= Beginning of Section =

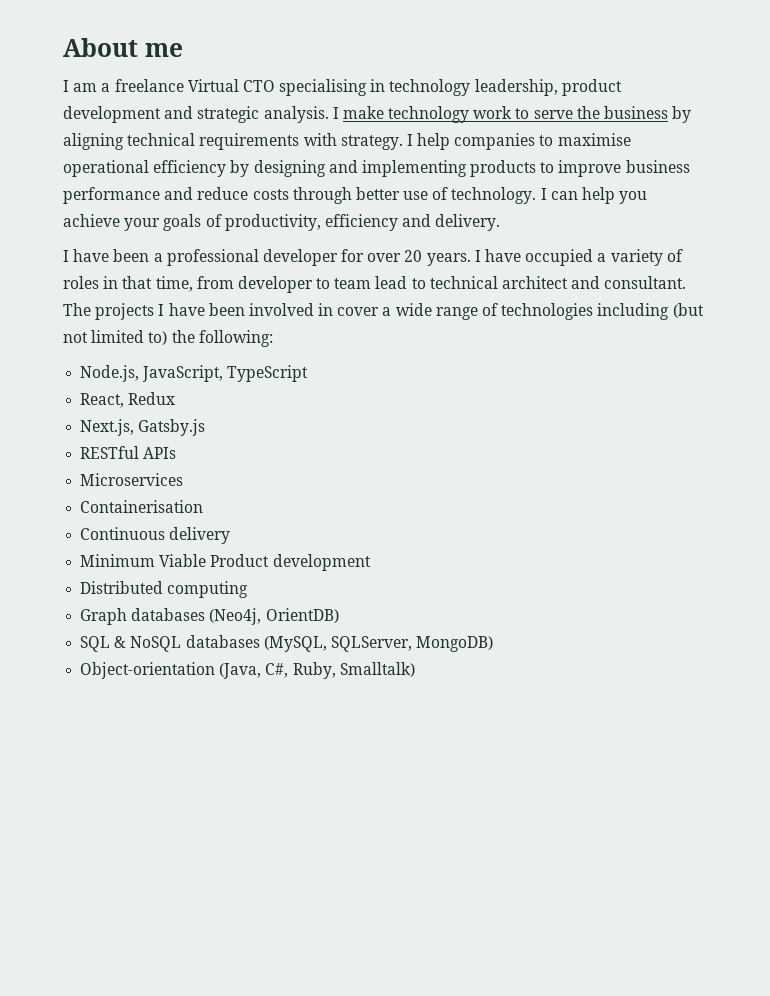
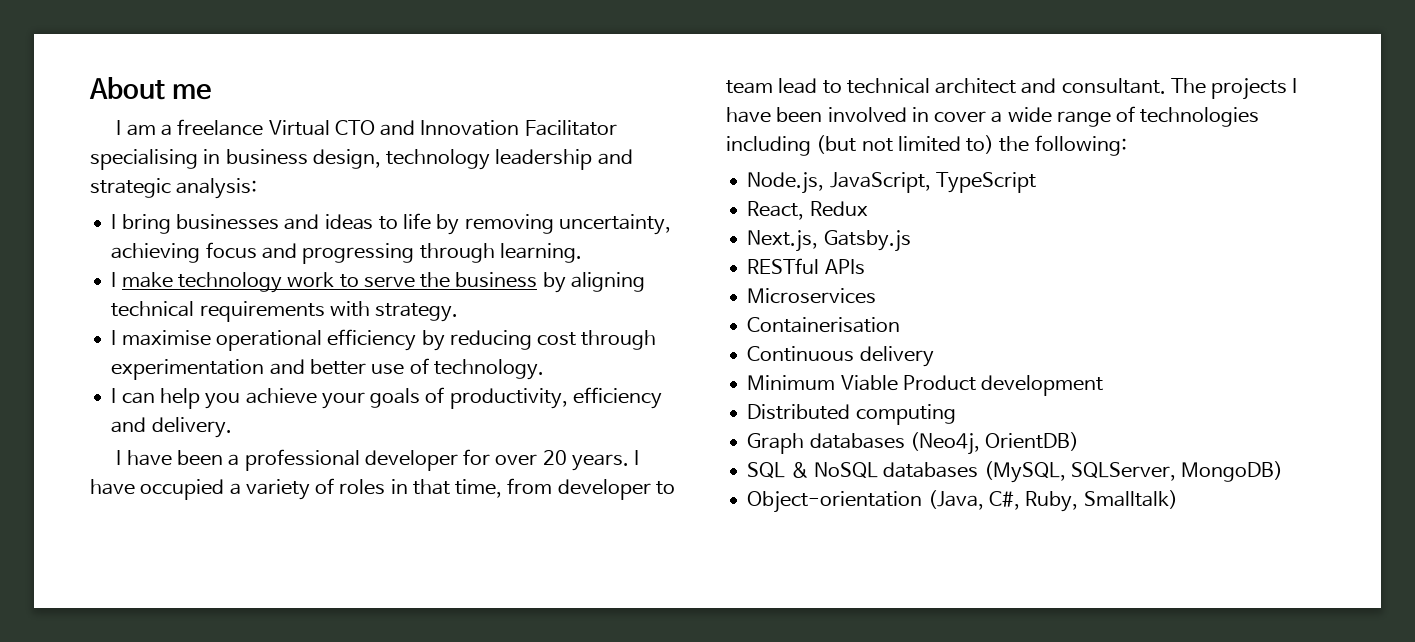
- I am a freelance Virtual CTO specialising in technology leadership, product development and strategic analysis. I make technology work to serve the business by aligning technical requirements with strategy. I help companies to maximise operational efficiency by designing and implementing products to improve business performance and reduce costs through better use of technology. I can help you achieve your goals of productivity, efficiency and delivery.
+ I am a freelance Virtual CTO and Innovation Facilitator specialising in business design, technology leadership and strategic analysis:
+ I bring businesses and ideas to life by removing uncertainty, achieving focus and progressing through learning.
+ I make technology work to serve the business by aligning technical requirements with strategy.
+ I maximise operational efficiency by reducing cost through experimentation and better use of technology.
+ I can help you achieve your goals of productivity, efficiency and delivery.

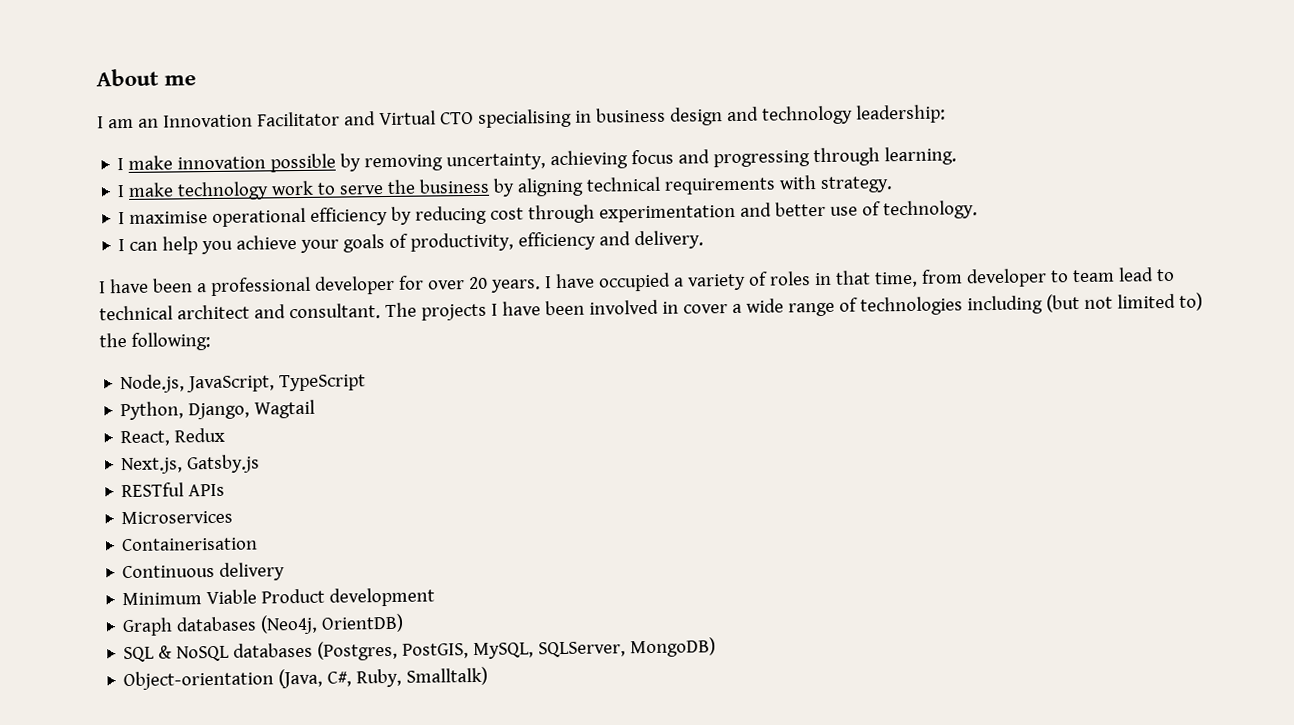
- I am a freelance Virtual CTO and Innovation Facilitator specialising in business design, technology leadership and strategic analysis:
- I bring businesses and ideas to life by removing uncertainty, achieving focus and progressing through learning.
+ I am an Innovation Facilitator and Virtual CTO specialising in business design and technology leadership:
+ I make innovation possible by removing uncertainty, achieving focus and progressing through learning.
+ Python, Django, Wagtail
- Distributed computing
- SQL & NoSQL databases (MySQL, SQLServer, MongoDB)
+ SQL & NoSQL databases (Postgres, PostGIS, MySQL, SQLServer, MongoDB)

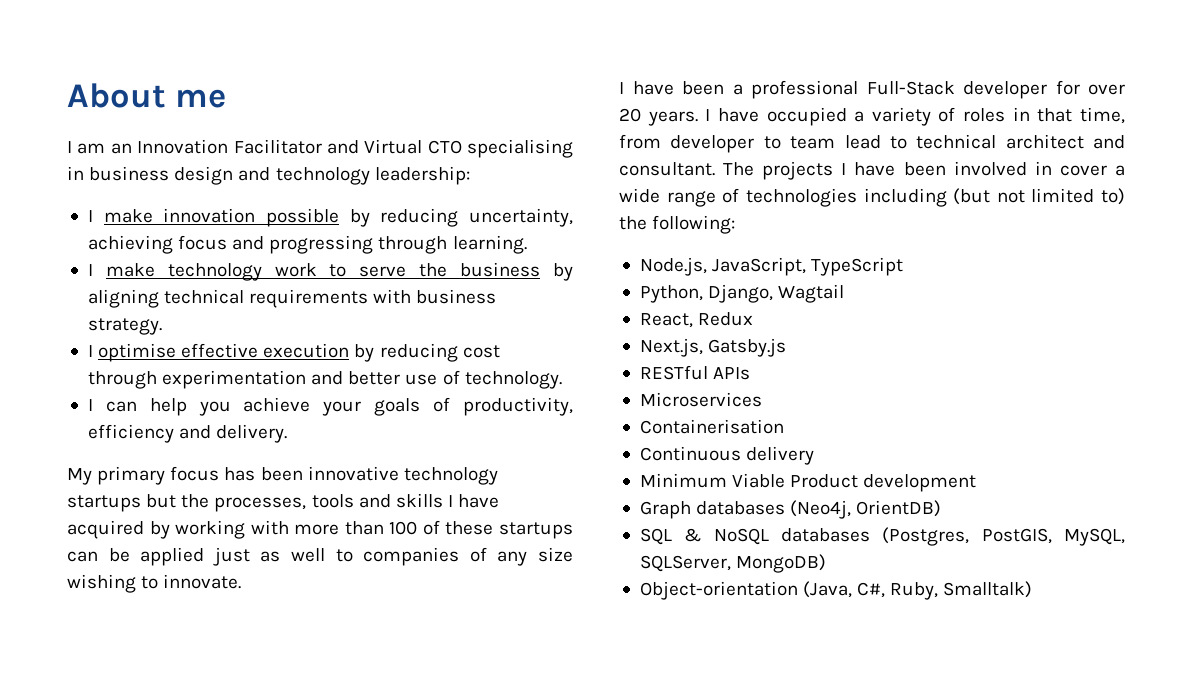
- I make innovation possible by removing uncertainty, achieving focus and progressing through learning.
+ I make innovation possible by reducing uncertainty, achieving focus and progressing through learning.
- I make technology work to serve the business by aligning technical requirements with strategy.
+ I make technology work to serve the business by aligning technical requirements with business strategy.
- I maximise operational efficiency by reducing cost through experimentation and better use of technology.
+ I optimise effective execution by reducing cost through experimentation and better use of technology.
+ My primary focus has been innovative technology startups but the processes, tools and skills I have acquired by working with more than 100 of these startups can be applied just as well to companies of any size wishing to innovate.
- I have been a professional developer for over 20 years.
+ I have been a professional Full-Stack developer for over 20 years.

= End of Section =

Problem statement | Tally the lines of the data that hold the string "leadership". Answer with the number and nothing more.

Output of the task | 4